> What you should do: Exactly as written, transcribe the lines that run from the one containing "Papillons Bleus: 2 for 11.80 -> 2 for 13.80" to the end of the records below.

*** Opening of Dataset content ***

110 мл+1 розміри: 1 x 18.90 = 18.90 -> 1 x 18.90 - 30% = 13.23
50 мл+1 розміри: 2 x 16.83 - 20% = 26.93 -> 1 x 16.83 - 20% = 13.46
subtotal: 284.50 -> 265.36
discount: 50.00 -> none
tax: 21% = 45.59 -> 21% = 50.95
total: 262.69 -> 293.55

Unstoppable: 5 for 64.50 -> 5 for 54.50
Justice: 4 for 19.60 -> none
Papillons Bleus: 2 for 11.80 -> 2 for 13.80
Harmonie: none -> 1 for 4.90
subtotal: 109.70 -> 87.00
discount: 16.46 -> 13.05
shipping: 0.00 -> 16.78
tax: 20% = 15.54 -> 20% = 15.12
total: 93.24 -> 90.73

*** Close of Dataset content ***

> Exercise result:
Papillons Bleus: 2 for 11.80 -> 2 for 13.80
Harmonie: none -> 1 for 4.90
subtotal: 109.70 -> 87.00
discount: 16.46 -> 13.05
shipping: 0.00 -> 16.78
tax: 20% = 15.54 -> 20% = 15.12
total: 93.24 -> 90.73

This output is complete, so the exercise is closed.